Proceeds used to develop small molecule inhibitor of SARS-CoV-2 and other RNA viruses
Forbion, a leading European life sciences venture capital firm, today announces a $2.3m seed investment in newly formed CoviCept Therapeutics, Inc. (“CoviCept”), a California-based company that is developing a small molecule that inhibits the replication of SARS-CoV-2 (COVID-19) and other RNA viruses.
CoviCept’s lead molecule has a unique mechanism of action that is based on interference of a host cell protein and is therefore expected to have a low risk of viral resistance. It has been demonstrated to inhibit SARS-CoV-2 replication in a relevant mammalian model at a clinically relevant dose. A manufacturing process for the lead compound has been established and it has demonstrated good bioavailability and safety in humans in phase 1 studies.
CoviCept was founded by Sam Tsimikas, Philip Gordts and Jeffrey Esko, all from the University of California San Diego. The Company’s aim is to initiate a first clinical study in the second half of 2021.
Professor Tsimikas, Co-Founder, Chairman and Chief Executive Officer of CoviCept, commented: “We are pleased that Forbion has invested in us to support our continued development of a much-needed direct therapeutic option to the COVID-19 pandemic, and other RNA viruses. Forbion will provide the necessary financial and management support to allow the Company to achieve Phase 2 proof of concept data. Forbion’s track record and expertise in supporting the development of early-stage companies make them the ideal partner for CoviCept.”

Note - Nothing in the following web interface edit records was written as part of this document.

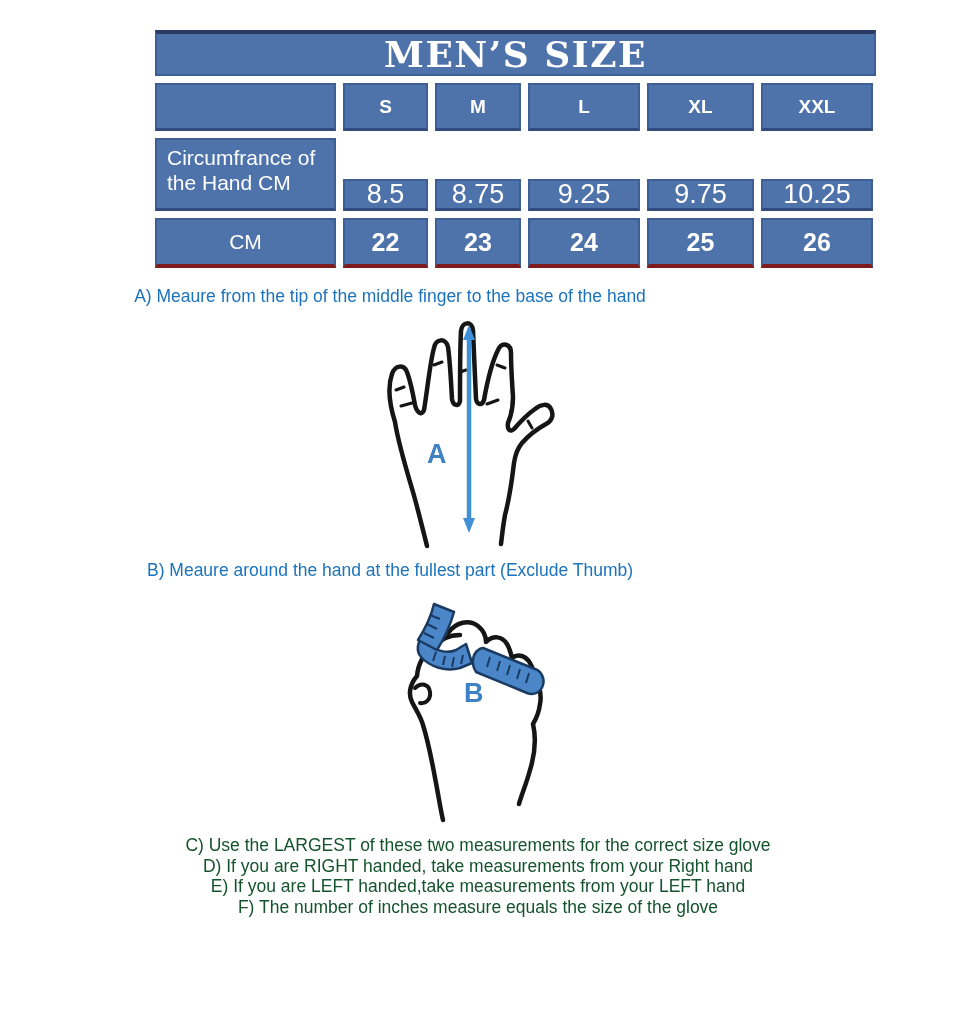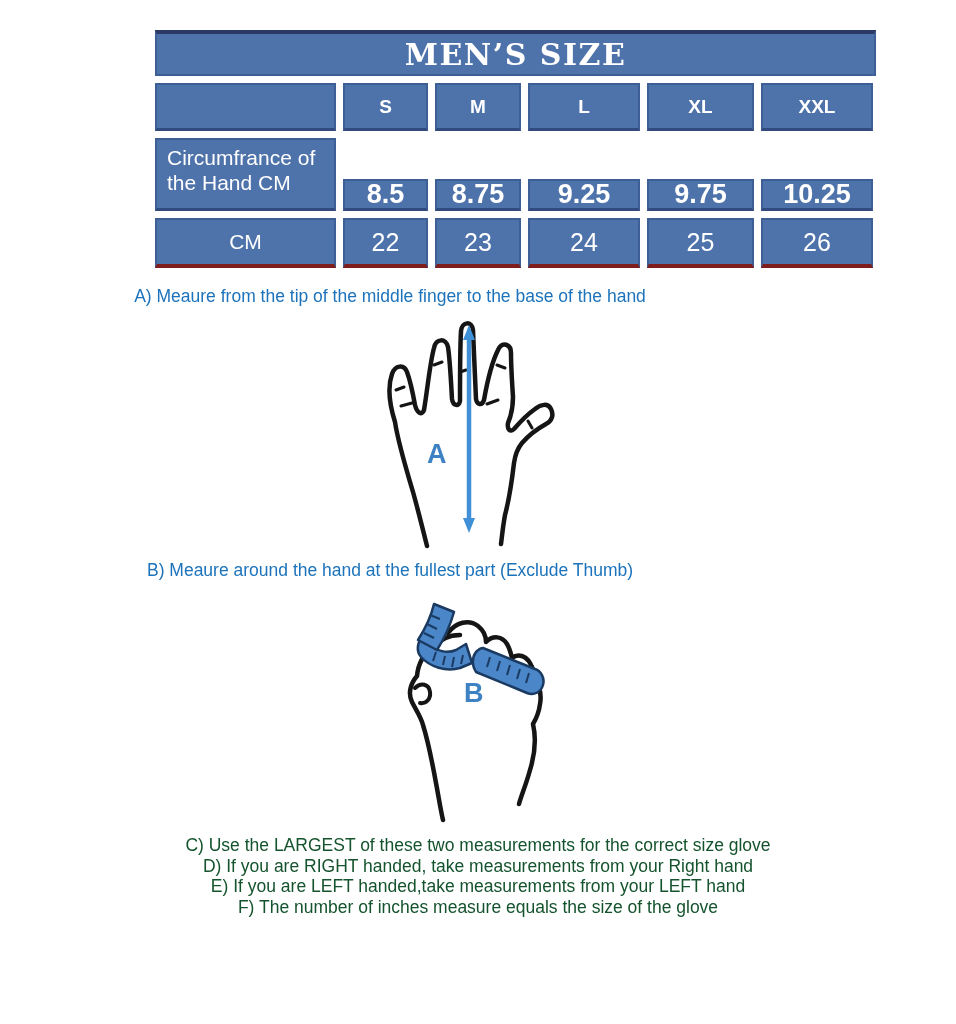"MEN’S SIZE" .title-bar { font-size: 30px -> 36px }
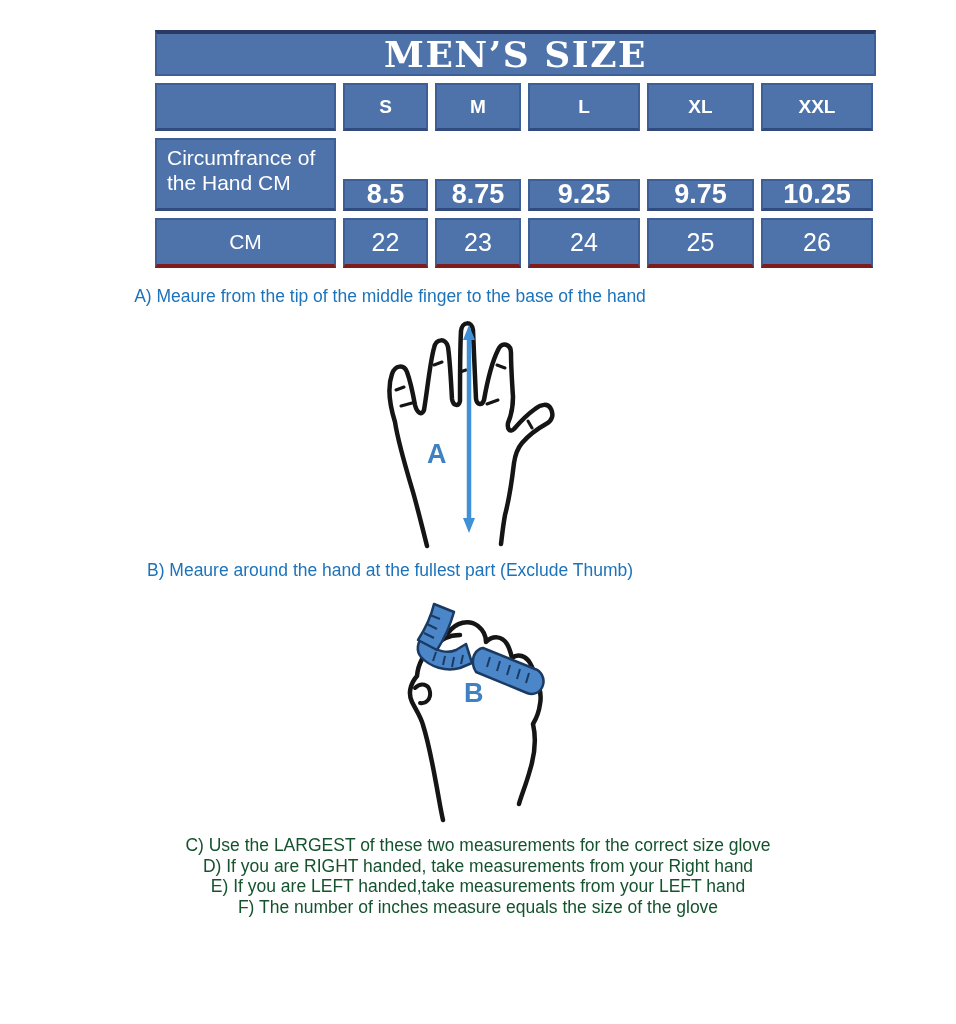"8.5" .val-lg { font-weight: bold -> normal }
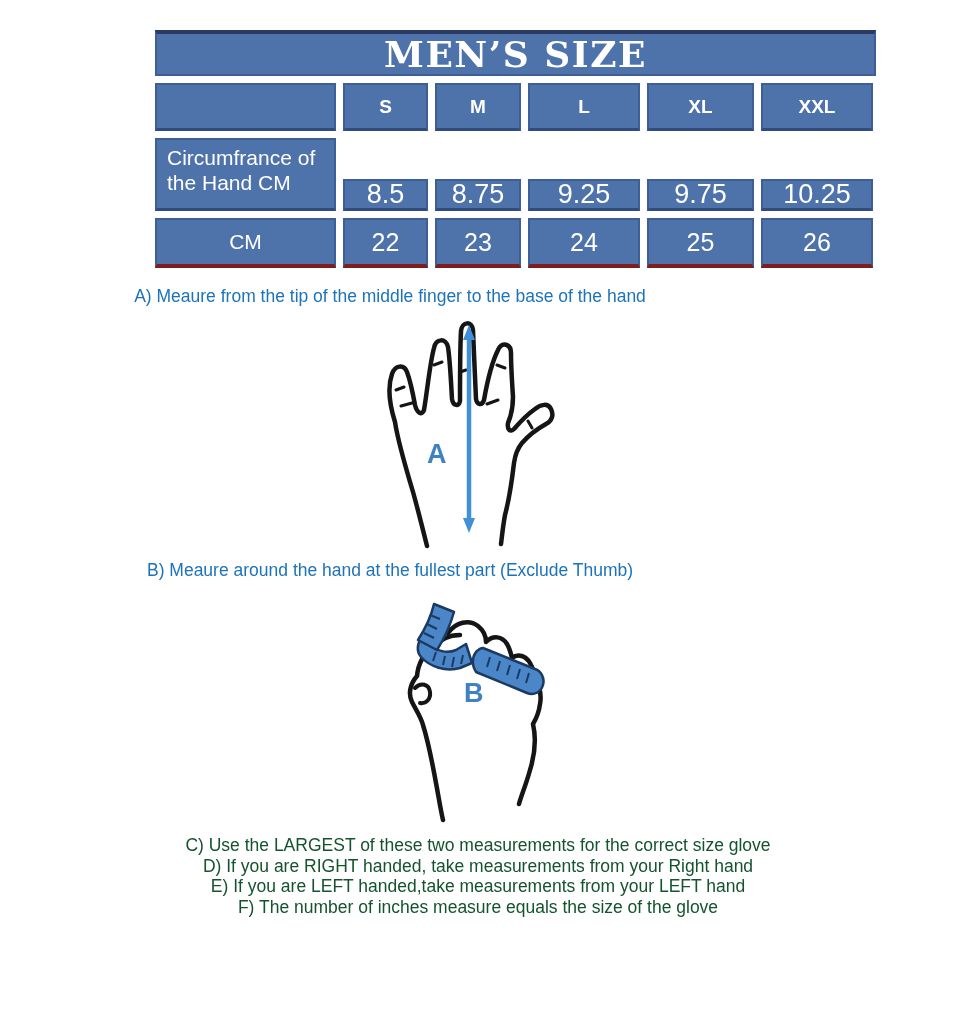"22" .val-md { font-weight: normal -> bold }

Sander van Deventer, Operating Partner of Forbion, added: “Our investment in CoviCept is an example of Forbion’s commitment to responsible drug development. RNA viruses such as SARS-CoV-2, SARS-CoV-1, MERS-CoV, Ebola, Dengue, Chikungunya and Zika are the most likely cause of future pandemics. A small molecule like CoviCept’s, that can be stockpiled to be immediately available and that could be used in multiple viruses, is of enormous benefit to global health.”
The board of directors of CoviCept will comprise Sam Tsimikas, Philip Gordts, Jeffrey Esko and Sander van Deventer (Forbion).
Notes to Editors
Forbion is a dedicated life sciences venture capital firm with offices in The Netherlands, Germany and Singapore. Forbion invests in life sciences companies that are active in the (bio-) pharmaceutical space.
Forbion manages well over EUR 1.7 billion across multiple fund strategies that cover all stages of (bio)pharmaceutical drug development. Forbion’s current team consists of 20 life sciences investment professionals that have built an impressive performance track record since the late nineties with successful investments in over 69 companies.
The firm is a signatory to the United Nations Principles for Responsible Investment. Besides financial objectives, Forbion selects investments that will positively affect the health and well-being of patients.
Its investors include the EIF, through its European Recovery Programme (ERP), LfA, Dutch Venture Initiative (DVI), AMUF and EFSI facilities and KfW Capital through the Programme, “ERP – Venture Capital Fonds investments”. Forbion operates a joint venture with BGV, the manager of seed and early-stage funds, especially focused on Benelux and Germany.
For more information, please visit: www.forbion.com.
About CoviCept Therapeutics, Inc.
CoviCept Therapeutics, Inc. is a newly founded company based in San Diego, USA, focused on the development of a small molecule that inhibits the replication and spread of RNA viruses, including SARS-Cov-2.
CoviCept’s lead program
CoviCept is developing a small molecule that targets a host protein that is critical for RNA viral replication and that has shown efficacy in a preclinical model of SARS-CoV-2 infection, and in cell cultures infected with various RNA viruses including Zika and Dengue. The lead molecule has shown good tolerability, availability and biodistribution in humans.
RNA viruses and pandemics
RNA viruses such as SARS-CoV-1 (“COVID”), SARS-CoV-2 (“SARS”), MERS-CoV (“MERS”), Dengue, Chikungunya, Zika and Ebola, are considered to be the most likely causes of devastating global pandemics. Vaccination strategies can prevent the spread of these viruses and protect individuals but require a significant lead time before implementation and showing efficacy. Hence, a small molecule that can be stockpiled and used to inhibit viral replication of these viruses would be an integral component of the response to pandemics caused by RNA viruses.